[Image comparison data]

══════════

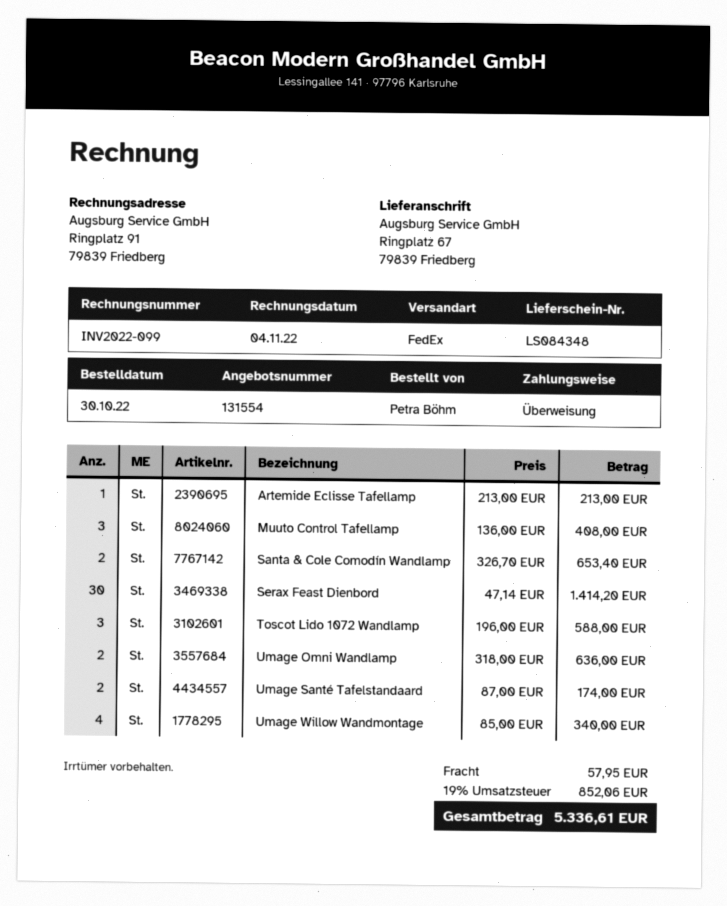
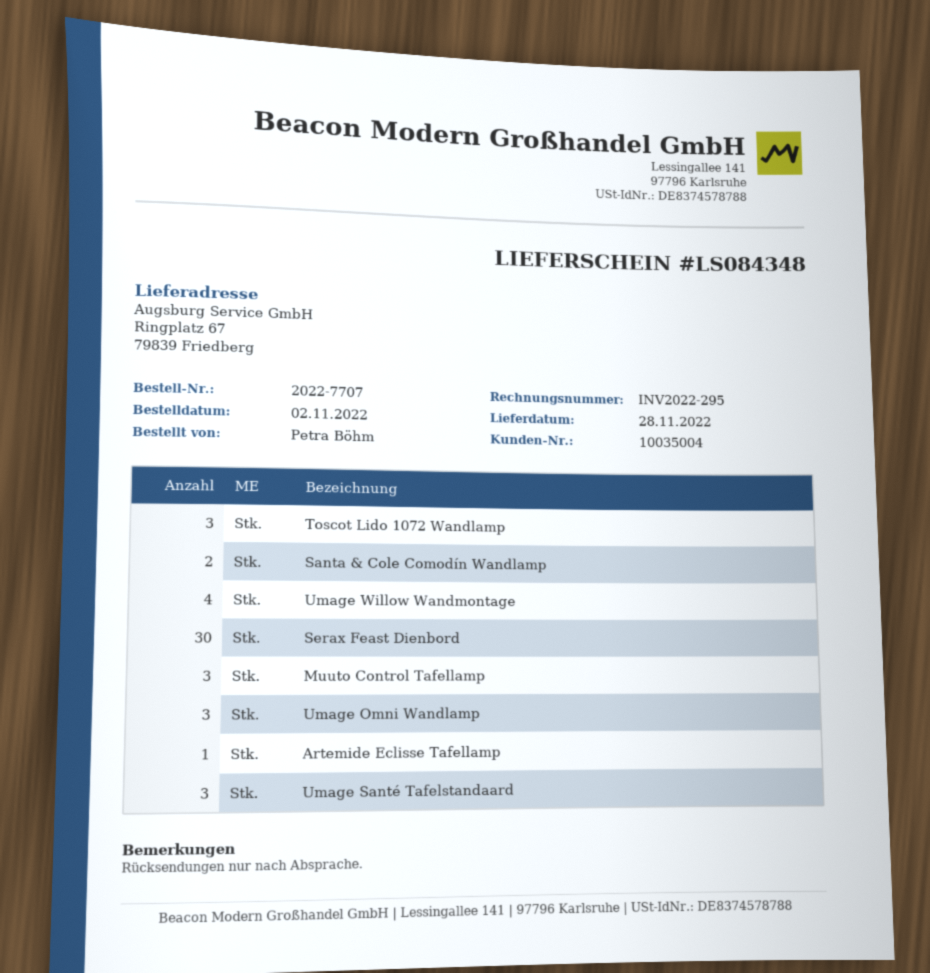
order date: 2022-10-30 -> 2022-11-02
invoice number: INV2022-099 -> INV2022-295
Umage Omni Wandlamp: 2 -> 3
Umage Santé Tafelstandaard: 2 -> 3

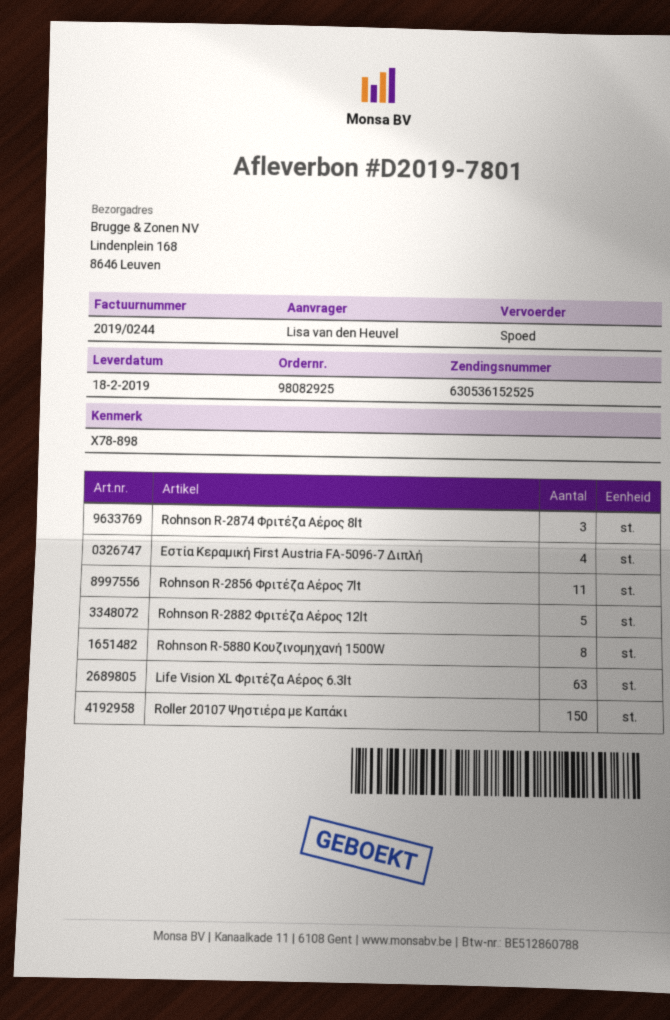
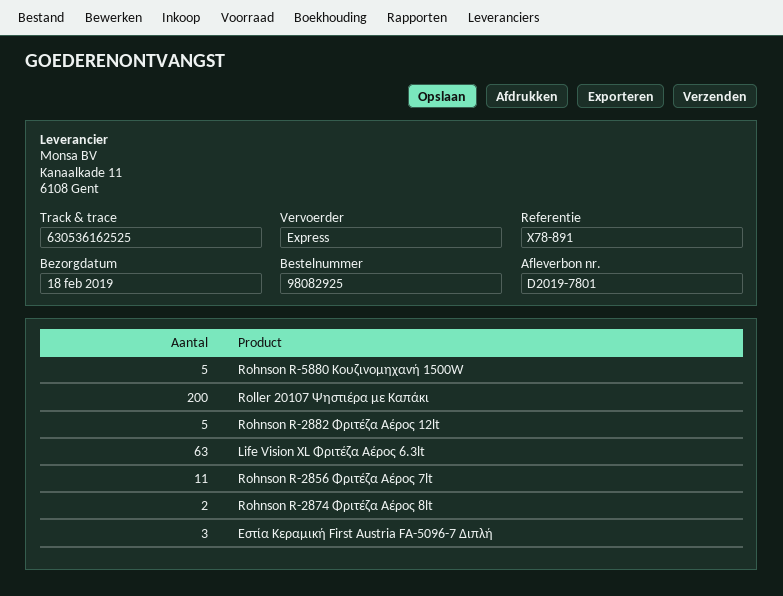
reference: X78-898 -> X78-891
tracking number: 630536152525 -> 630536162525
Rohnson R-2874 Φριτέζα Αέρος 8lt: 3 -> 2
Εστία Κεραμική First Austria FA-5096-7 Διπλή: 4 -> 3
Rohnson R-5880 Κουζινομηχανή 1500W: 8 -> 5
Roller 20107 Ψηστιέρα με Καπάκι: 150 -> 200

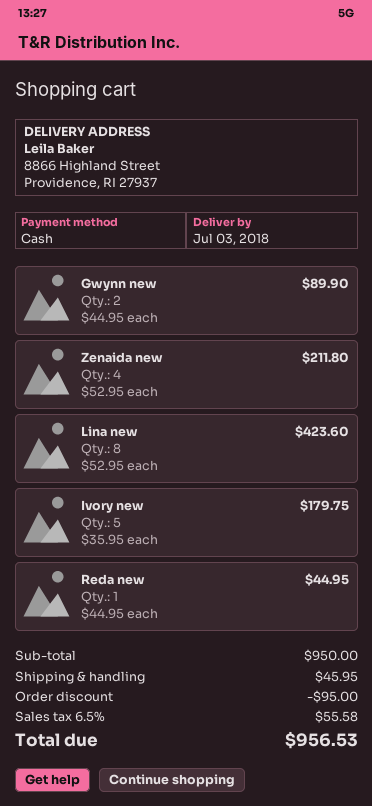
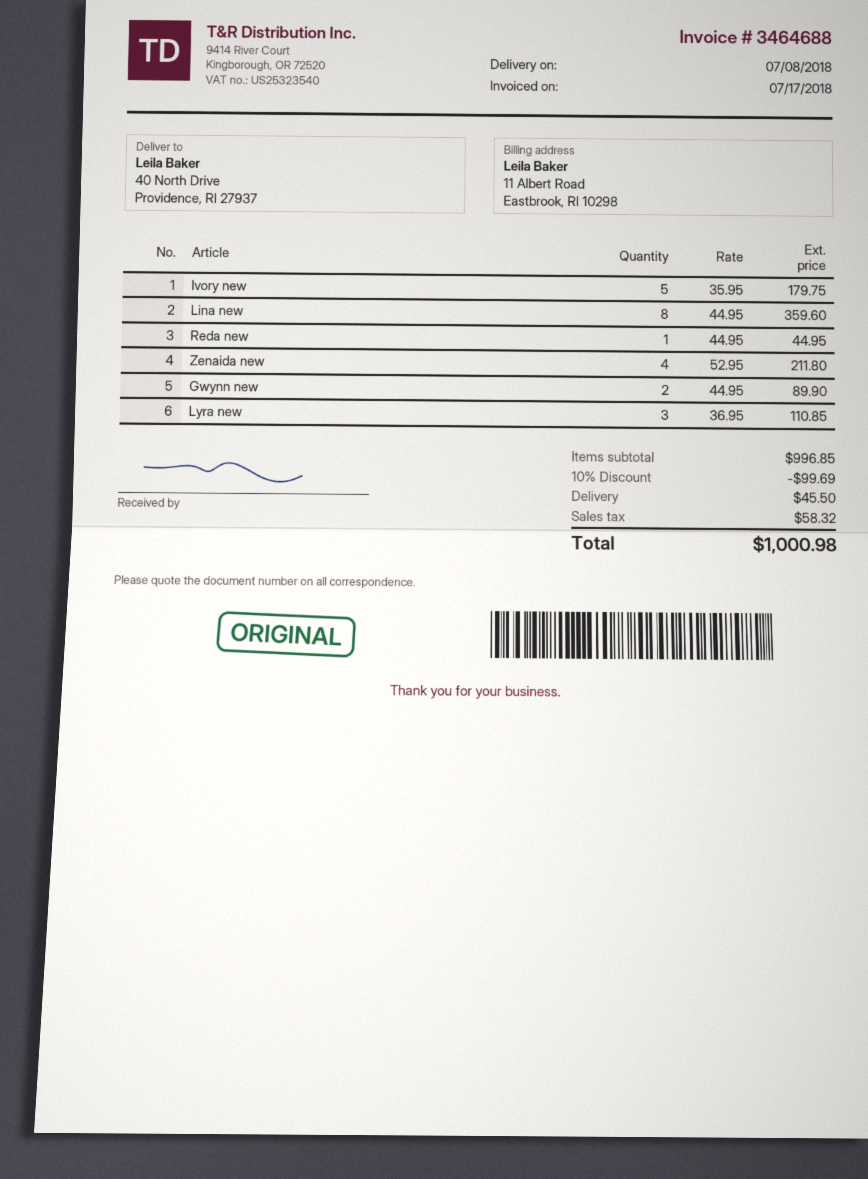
delivery date: 2018-07-03 -> 2018-07-08
ship to: 8866 Highland Street, Providence, RI 27937 -> 40 North Drive, Providence, RI 27937
Lina new: 8 x 52.95 = 423.60 -> 8 x 44.95 = 359.60
Lyra new: none -> 3 x 36.95 = 110.85
subtotal: 950.00 -> 996.85
discount: 95.00 -> 99.69
shipping: 45.95 -> 45.50
tax: 55.58 -> 58.32
total: 956.53 -> 1000.98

══════════

> PROBLEM TO WORK ON: When you print the entries, keep every line exactly as it is and drop the pictures.

> RESPONSE TO THE EXERCISE:
order date: 2022-10-30 -> 2022-11-02
invoice number: INV2022-099 -> INV2022-295
Umage Omni Wandlamp: 2 -> 3
Umage Santé Tafelstandaard: 2 -> 3

reference: X78-898 -> X78-891
tracking number: 630536152525 -> 630536162525
Rohnson R-2874 Φριτέζα Αέρος 8lt: 3 -> 2
Εστία Κεραμική First Austria FA-5096-7 Διπλή: 4 -> 3
Rohnson R-5880 Κουζινομηχανή 1500W: 8 -> 5
Roller 20107 Ψηστιέρα με Καπάκι: 150 -> 200

delivery date: 2018-07-03 -> 2018-07-08
ship to: 8866 Highland Street, Providence, RI 27937 -> 40 North Drive, Providence, RI 27937
Lina new: 8 x 52.95 = 423.60 -> 8 x 44.95 = 359.60
Lyra new: none -> 3 x 36.95 = 110.85
subtotal: 950.00 -> 996.85
discount: 95.00 -> 99.69
shipping: 45.95 -> 45.50
tax: 55.58 -> 58.32
total: 956.53 -> 1000.98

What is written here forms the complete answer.